(Exercise brief): List all the lines in these records that hold "shipping".

.....

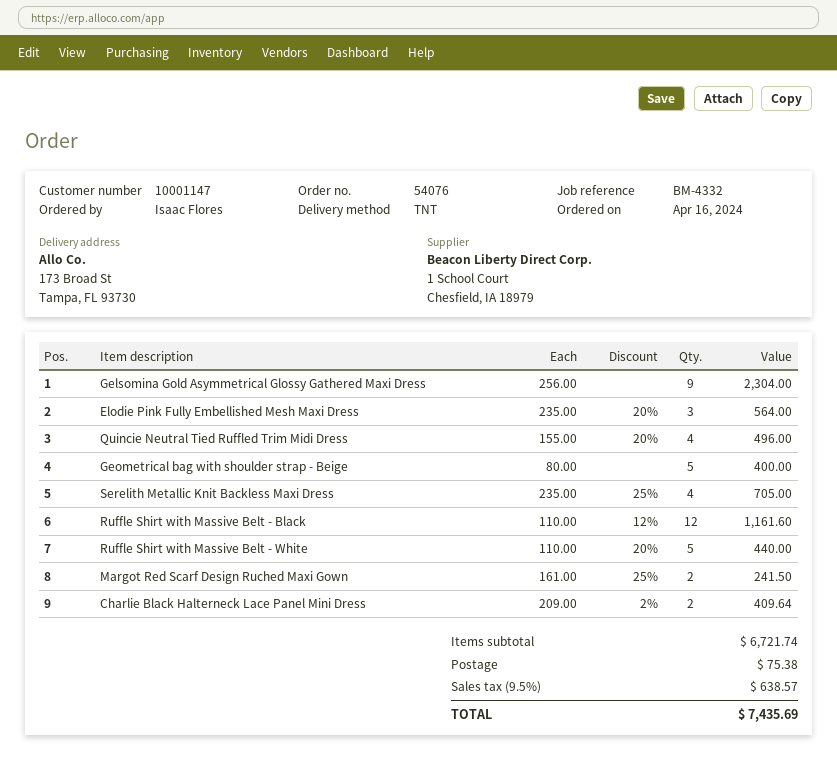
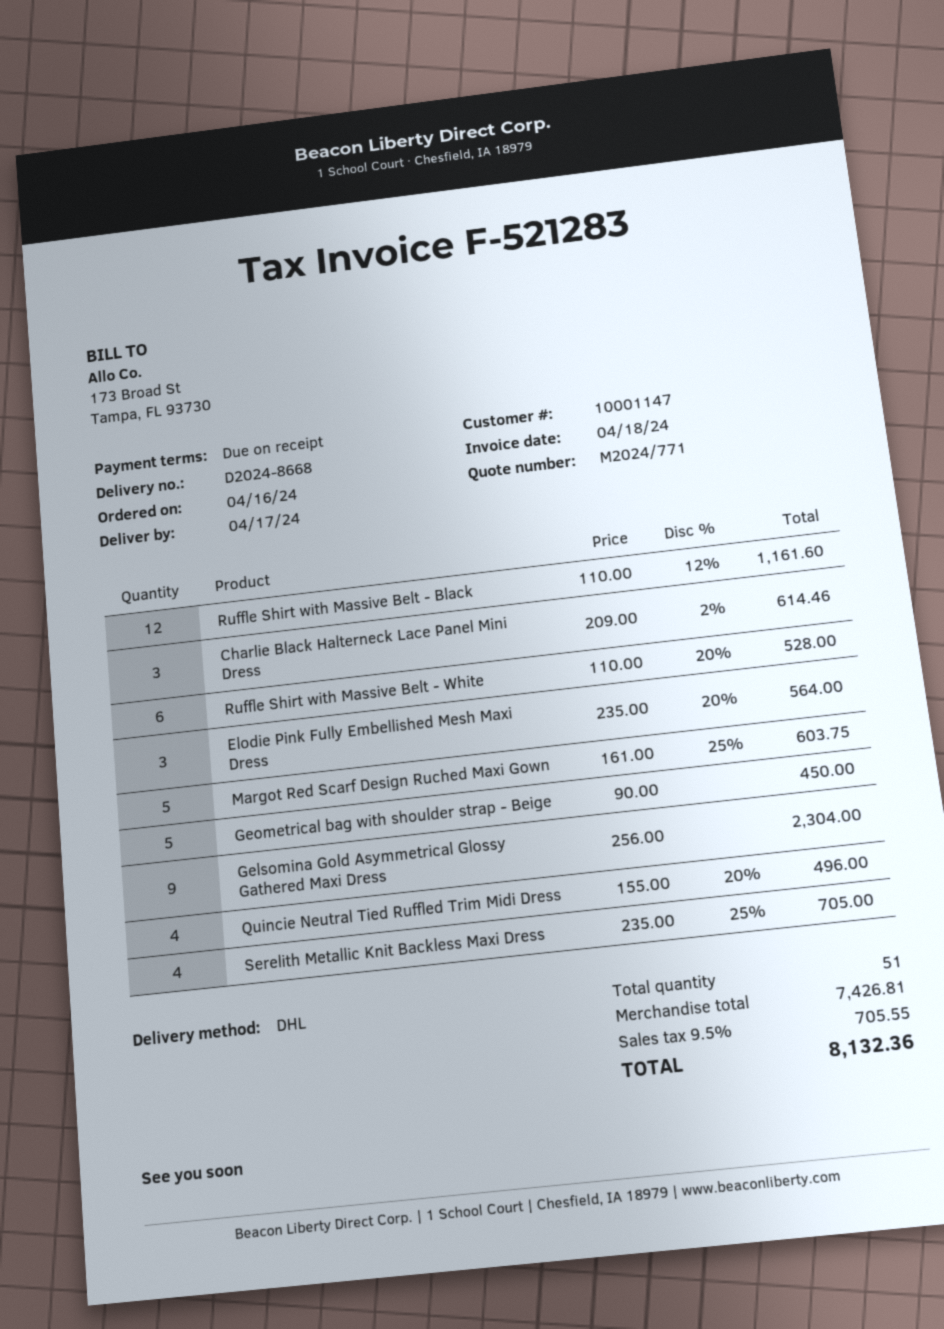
shipping method: TNT -> DHL
Geometrical bag with shoulder strap - Beige: 5 x 80.00 = 400.00 -> 5 x 90.00 = 450.00
Ruffle Shirt with Massive Belt - White: 5 x 110.00 - 20% = 440.00 -> 6 x 110.00 - 20% = 528.00
Margot Red Scarf Design Ruched Maxi Gown: 2 x 161.00 - 25% = 241.50 -> 5 x 161.00 - 25% = 603.75
Charlie Black Halterneck Lace Panel Mini Dress: 2 x 209.00 - 2% = 409.64 -> 3 x 209.00 - 2% = 614.46
subtotal: 6721.74 -> 7426.81
shipping: 75.38 -> none
tax: 9.5% = 638.57 -> 9.5% = 705.55
total: 7435.69 -> 8132.36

.....

(Written answer):
shipping method: TNT -> DHL
shipping: 75.38 -> none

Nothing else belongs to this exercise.